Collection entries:
[Start of section]

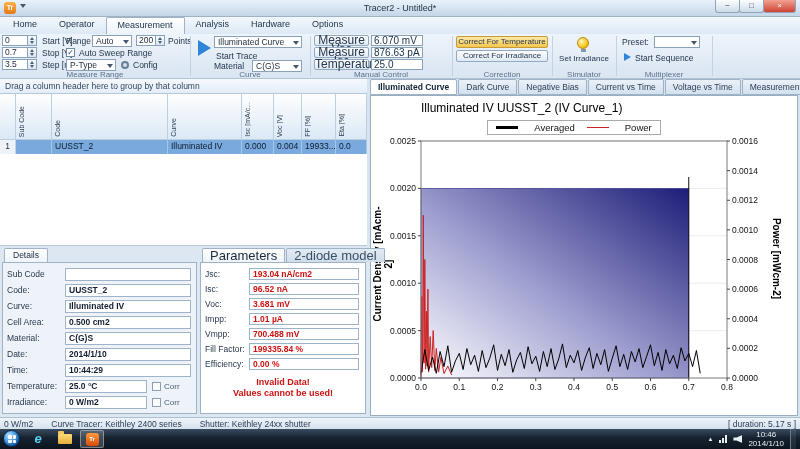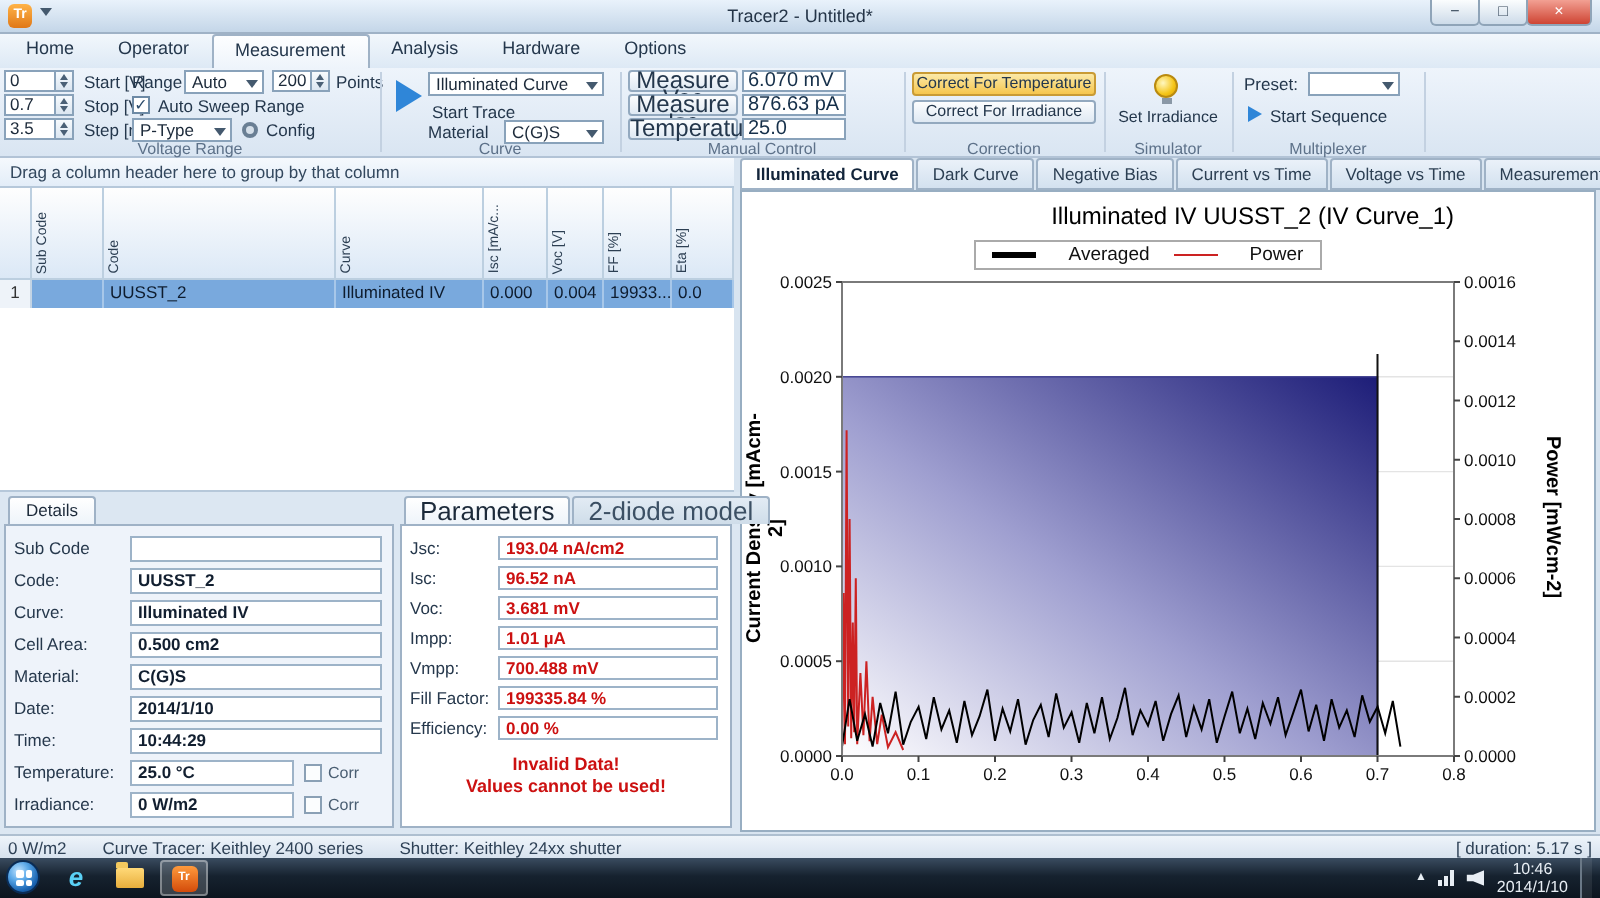--- a/index.html
+++ b/index.html
@@ -87,21 +87,21 @@
 .p-label{width:44px;font-size:8.5px;color:#26384c;flex:none;}
 .p-value{width:110px;height:12px;background:#fff;border:1px solid #9db3c8;font-size:8.5px;font-weight:bold;color:#cc1111;line-height:10px;padding-left:3px;overflow:hidden;white-space:nowrap;flex:none;}
 .p-warning{margin-top:6px;text-align:center;color:#cc1111;font-weight:bold;font-size:9px;line-height:11px;}
 
 
 .chart-tabs{position:absolute;left:370px;top:0;display:flex;}
 .ctab{height:16px;padding:0 7px;font-size:8.5px;line-height:15px;background:linear-gradient(#eaf1f9,#d3e1ef);border:1px solid #9fb2c6;border-radius:2px 2px 0 0;margin-right:1px;color:#2c3f53;white-space:nowrap;}
 .ctab.selected{background:#fff;font-weight:bold;color:#12243a;}
 .chart-panel{position:absolute;left:370px;top:16px;width:428px;height:321px;background:#fff;border:1px solid #98aec2;}
 #plot-svg{position:absolute;left:0;top:0;font-family:inherit;}
-.chart-title{position:absolute;left:50px;top:5px;width:306px;text-align:right;font-size:12px;color:#000;}
+.chart-title{position:absolute;left:50px;top:5px;width:306px;text-align:left;font-size:12px;color:#000;}
 .legend-wrap{position:absolute;left:50px;top:24px;width:306px;display:flex;justify-content:center;}
 .legend-box{display:flex;border:1px solid #aaa;background:#fff;padding:1px 8px;gap:12px;align-items:center;}
 .legend-item{display:flex;align-items:center;gap:4px;}
 .legend-line{width:22px;display:inline-block;background:#000;}
 .legend-label{font-size:9.5px;color:#111;margin-left:12px;}
 .ylab-left{position:absolute;left:-48px;top:157px;width:120px;text-align:center;transform:rotate(-90deg);font-size:10px;font-weight:bold;color:#000;}
 .ylab-right{position:absolute;right:-34px;top:157px;width:110px;text-align:center;transform:rotate(90deg);font-size:10px;font-weight:bold;color:#000;}
 .xlab{position:absolute;left:50px;top:297px;width:306px;text-align:center;font-size:10px;font-weight:bold;color:#000;margin-top:24px;}
 
 
@@ -194,21 +194,21 @@
     <div class="spin" style="left:136px;top:1px;">
       <span class="spin-box narrow">200</span>
       <span class="spin-arrows">
           <i class="sa-up"></i>
           <i class="sa-dn"></i>
         </span>
     </div>
     <span class="rlabel" style="left:168px;top:2px;">Points</span>
     <span class="cbx" style="left:66px;top:14px;">✓</span>
     <span class="rlabel" style="left:79px;top:14px;">Auto Sweep Range</span>
-    <div class="group-label" style="left:0;width:190px;">Voltage Range</div>
+    <div class="group-label" style="left:0;width:190px;">Measure Range</div>
     <div class="rsep" style="left:190px;"></div>
 
     <div class="dd" style="left:66px;top:25px;width:50px;"><span>P-Type</span><span class="dd-arrow"></span></div>
     <span class="gear" style="left:121px;top:27px;"></span>
     <span class="rlabel" style="left:133px;top:26px;">Config</span>
     <span class="play-big" style="left:198px;top:6px;"></span>
     <div class="dd" style="left:214px;top:2px;width:88px;"><span>Illuminated Curve</span><span class="dd-arrow"></span></div>
     <span class="rlabel" style="left:216px;top:17px;">Start Trace</span>
     <span class="rlabel" style="left:214px;top:27px;">Material</span>
     <div class="dd" style="left:252px;top:26px;width:50px;"><span>C(G)S</span><span class="dd-arrow"></span></div>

[End of section]

* **ASSIGNMENT**:
Your answer should be every line above, written out exactly, with no pictures.

* **TASK RESPONSE**:
--- a/index.html
+++ b/index.html
@@ -87,21 +87,21 @@
 .p-label{width:44px;font-size:8.5px;color:#26384c;flex:none;}
 .p-value{width:110px;height:12px;background:#fff;border:1px solid #9db3c8;font-size:8.5px;font-weight:bold;color:#cc1111;line-height:10px;padding-left:3px;overflow:hidden;white-space:nowrap;flex:none;}
 .p-warning{margin-top:6px;text-align:center;color:#cc1111;font-weight:bold;font-size:9px;line-height:11px;}
 
 
 .chart-tabs{position:absolute;left:370px;top:0;display:flex;}
 .ctab{height:16px;padding:0 7px;font-size:8.5px;line-height:15px;background:linear-gradient(#eaf1f9,#d3e1ef);border:1px solid #9fb2c6;border-radius:2px 2px 0 0;margin-right:1px;color:#2c3f53;white-space:nowrap;}
 .ctab.selected{background:#fff;font-weight:bold;color:#12243a;}
 .chart-panel{position:absolute;left:370px;top:16px;width:428px;height:321px;background:#fff;border:1px solid #98aec2;}
 #plot-svg{position:absolute;left:0;top:0;font-family:inherit;}
-.chart-title{position:absolute;left:50px;top:5px;width:306px;text-align:right;font-size:12px;color:#000;}
+.chart-title{position:absolute;left:50px;top:5px;width:306px;text-align:left;font-size:12px;color:#000;}
 .legend-wrap{position:absolute;left:50px;top:24px;width:306px;display:flex;justify-content:center;}
 .legend-box{display:flex;border:1px solid #aaa;background:#fff;padding:1px 8px;gap:12px;align-items:center;}
 .legend-item{display:flex;align-items:center;gap:4px;}
 .legend-line{width:22px;display:inline-block;background:#000;}
 .legend-label{font-size:9.5px;color:#111;margin-left:12px;}
 .ylab-left{position:absolute;left:-48px;top:157px;width:120px;text-align:center;transform:rotate(-90deg);font-size:10px;font-weight:bold;color:#000;}
 .ylab-right{position:absolute;right:-34px;top:157px;width:110px;text-align:center;transform:rotate(90deg);font-size:10px;font-weight:bold;color:#000;}
 .xlab{position:absolute;left:50px;top:297px;width:306px;text-align:center;font-size:10px;font-weight:bold;color:#000;margin-top:24px;}
 
 
@@ -194,21 +194,21 @@
     <div class="spin" style="left:136px;top:1px;">
       <span class="spin-box narrow">200</span>
       <span class="spin-arrows">
           <i class="sa-up"></i>
           <i class="sa-dn"></i>
         </span>
     </div>
     <span class="rlabel" style="left:168px;top:2px;">Points</span>
     <span class="cbx" style="left:66px;top:14px;">✓</span>
     <span class="rlabel" style="left:79px;top:14px;">Auto Sweep Range</span>
-    <div class="group-label" style="left:0;width:190px;">Voltage Range</div>
+    <div class="group-label" style="left:0;width:190px;">Measure Range</div>
     <div class="rsep" style="left:190px;"></div>
 
     <div class="dd" style="left:66px;top:25px;width:50px;"><span>P-Type</span><span class="dd-arrow"></span></div>
     <span class="gear" style="left:121px;top:27px;"></span>
     <span class="rlabel" style="left:133px;top:26px;">Config</span>
     <span class="play-big" style="left:198px;top:6px;"></span>
     <div class="dd" style="left:214px;top:2px;width:88px;"><span>Illuminated Curve</span><span class="dd-arrow"></span></div>
     <span class="rlabel" style="left:216px;top:17px;">Start Trace</span>
     <span class="rlabel" style="left:214px;top:27px;">Material</span>
     <div class="dd" style="left:252px;top:26px;width:50px;"><span>C(G)S</span><span class="dd-arrow"></span></div>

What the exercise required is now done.